**WHAT YOU SHOULD DO:**
Quote every line of the data below as it stands, omitting pictures.

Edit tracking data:

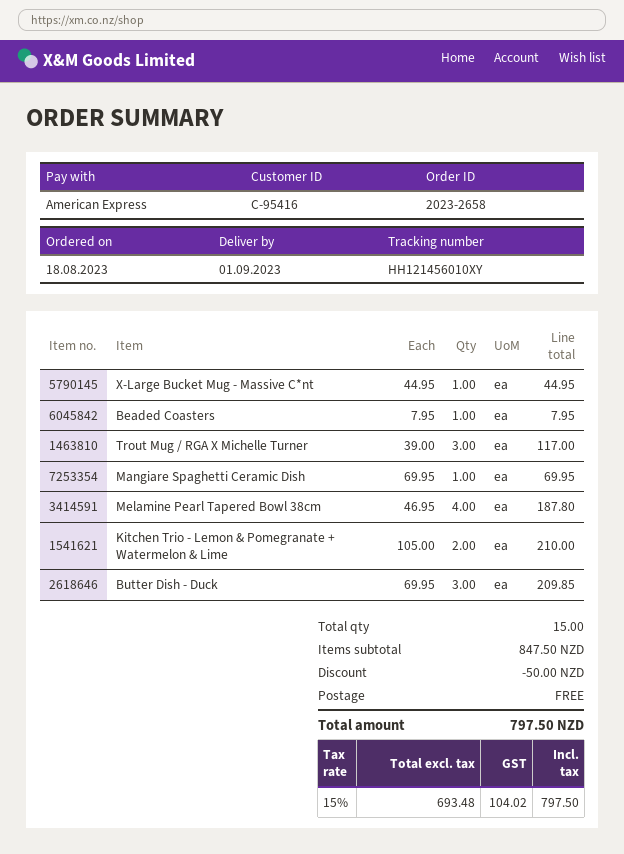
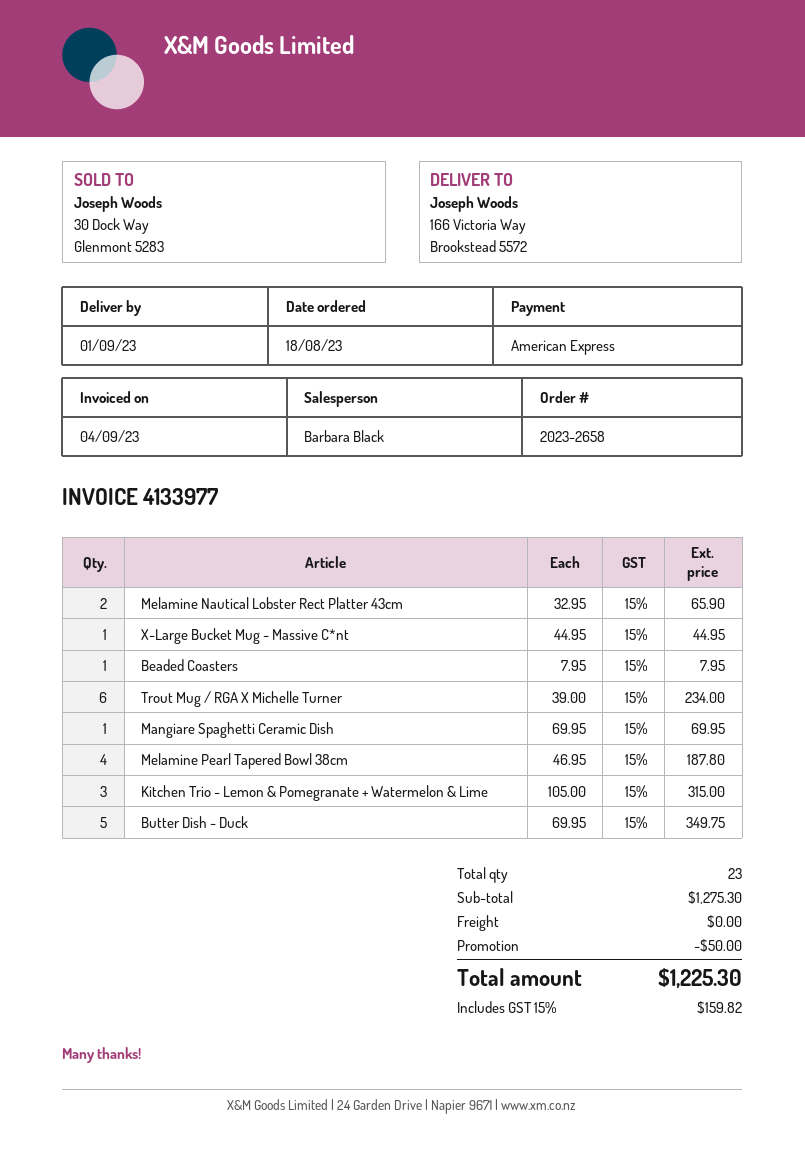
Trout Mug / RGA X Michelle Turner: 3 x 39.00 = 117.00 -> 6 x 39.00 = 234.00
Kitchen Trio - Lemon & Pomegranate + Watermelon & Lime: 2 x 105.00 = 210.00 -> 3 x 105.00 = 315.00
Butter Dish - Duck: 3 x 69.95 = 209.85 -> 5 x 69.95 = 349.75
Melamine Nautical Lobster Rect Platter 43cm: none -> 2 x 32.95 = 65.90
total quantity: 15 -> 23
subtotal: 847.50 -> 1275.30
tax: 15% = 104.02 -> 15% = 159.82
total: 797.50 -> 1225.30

**REPLY TO THE EXERCISE:**
Trout Mug / RGA X Michelle Turner: 3 x 39.00 = 117.00 -> 6 x 39.00 = 234.00
Kitchen Trio - Lemon & Pomegranate + Watermelon & Lime: 2 x 105.00 = 210.00 -> 3 x 105.00 = 315.00
Butter Dish - Duck: 3 x 69.95 = 209.85 -> 5 x 69.95 = 349.75
Melamine Nautical Lobster Rect Platter 43cm: none -> 2 x 32.95 = 65.90
total quantity: 15 -> 23
subtotal: 847.50 -> 1275.30
tax: 15% = 104.02 -> 15% = 159.82
total: 797.50 -> 1225.30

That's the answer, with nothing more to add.